CERN’s upgraded Large Hadron Collider detects rare Xi-cc-plus particle four times heavier than a proton
CERN’s upgraded LHC has detected the Xi-cc-plus, a rare baryon four times heavier than a proton, confirming a new window into subatomic matter.
By: AXL Media
Published: May 2, 2026, 4:11 AM EDT
Source: Information for this report was sourced from CERN and ECONEWS

A Heavyweight Addition to the Baryon Family
Physicists at CERN have successfully observed the Xi-cc-plus particle, a brand-new baryon that mirrors the three-part structure of a proton but utilizes significantly heavier building blocks. While a standard proton consists of two up quarks and one down quark, the Xi-cc-plus is composed of two heavy charm quarks and one down quark. This "subatomic recipe" results in a particle that is approximately four times the mass of a proton. The discovery, presented at the Rencontres de Moriond conference in March 2026, represents the 80th hadron discovered at the collider and the first since the recent major upgrades to the experiment's infrastructure.
The Challenge of Extremely Short Lifespans
Identifying the Xi-cc-plus proved to be a formidable task for researchers due to the particle’s inherent instability. Physicists estimate that the baryon exists for only about 45 femtoseconds—45 millionths of a billionth of a second—before decaying into other particles. Because it cannot be seen directly, scientists must work backward from the "decay chain," reconstructing the original signal from the tracks left by Lambda-c baryons, kaons, and pions. The team identified 915 candidate decay events within the 2024 dataset, providing enough evidence to form a clear statistical "bump" that stands out against background noise.

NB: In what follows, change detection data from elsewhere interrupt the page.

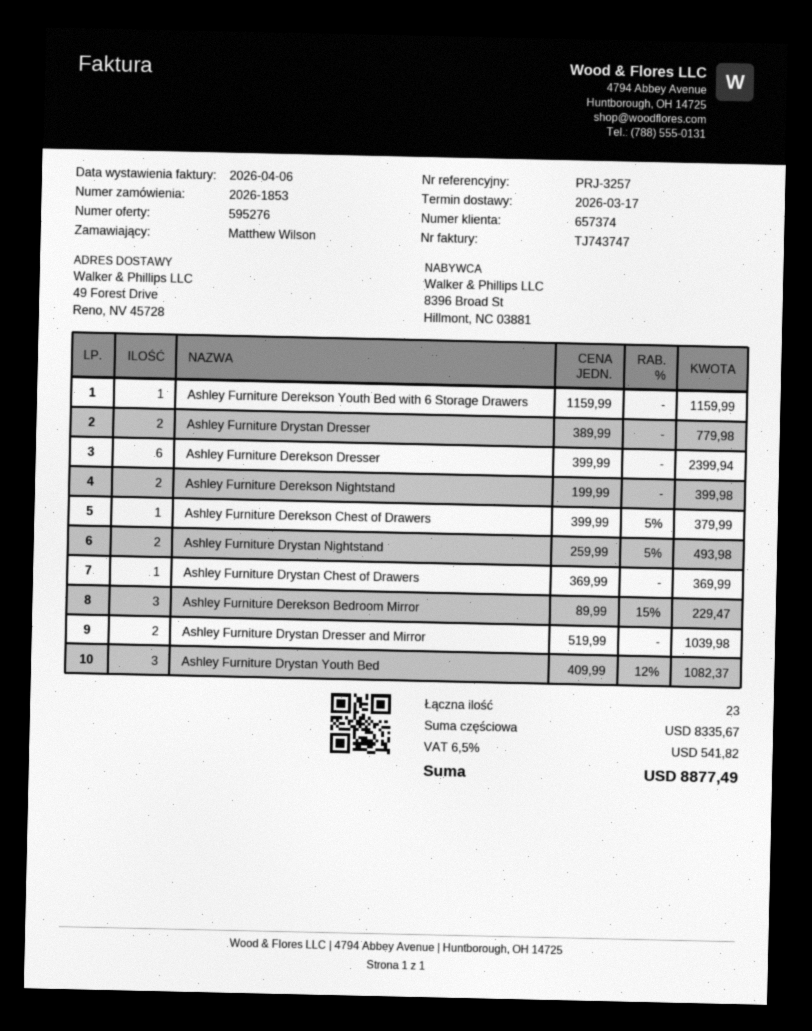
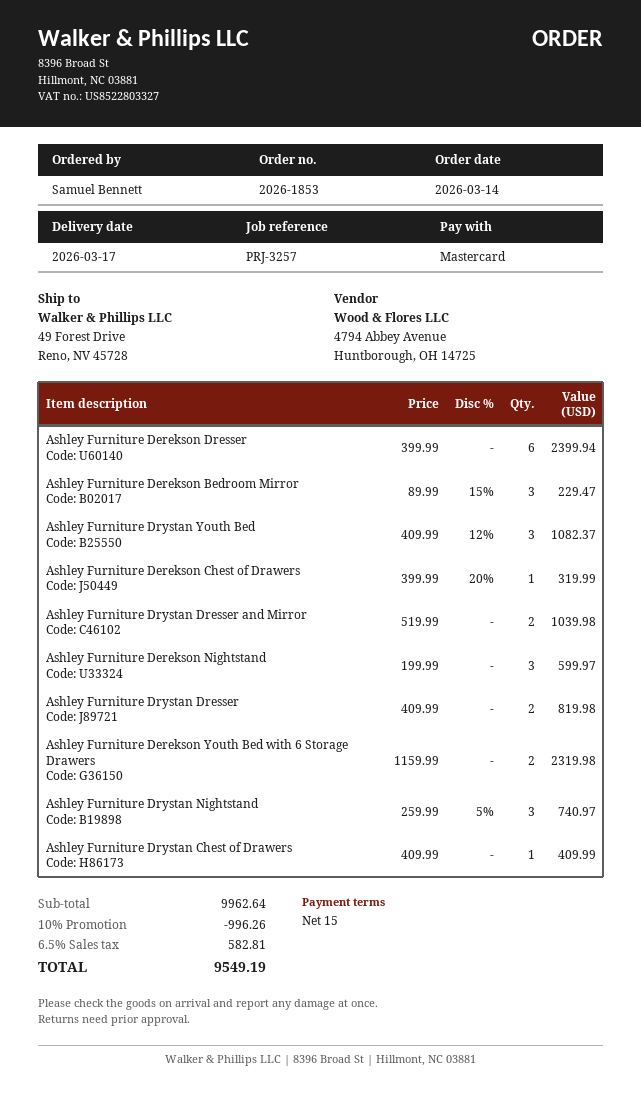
ordered by: Matthew Wilson -> Samuel Bennett
Ashley Furniture Derekson Youth Bed with 6 Storage Drawers: 1 x 1159.99 = 1159.99 -> 2 x 1159.99 = 2319.98
Ashley Furniture Drystan Dresser: 2 x 389.99 = 779.98 -> 2 x 409.99 = 819.98
Ashley Furniture Derekson Nightstand: 2 x 199.99 = 399.98 -> 3 x 199.99 = 599.97
Ashley Furniture Derekson Chest of Drawers: 1 x 399.99 - 5% = 379.99 -> 1 x 399.99 - 20% = 319.99
Ashley Furniture Drystan Nightstand: 2 x 259.99 - 5% = 493.98 -> 3 x 259.99 - 5% = 740.97
Ashley Furniture Drystan Chest of Drawers: 1 x 369.99 = 369.99 -> 1 x 409.99 = 409.99
subtotal: 8335.67 -> 9962.64
discount: none -> 10% = 996.26
tax: 6.5% = 541.82 -> 6.5% = 582.81
total: 8877.49 -> 9549.19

The Seven-Sigma Threshold of Discovery
The findings reached a statistical significance of seven sigma, far exceeding the five-sigma gold standard required for a formal discovery in particle physics. This means there is less than a one-in-a-million chance that the signal was a fluke or a statistical anomaly. According to Ao Xu of the Scuola Normale Superiore, this high level of certainty confirms that researchers are opening a new window into unusual forms of matter. The result completes a long-awaited pair, joining the Xi-cc-plus-plus particle discovered in 2017, and provides the missing down-quark partner that theorists had predicted would be significantly harder to detect.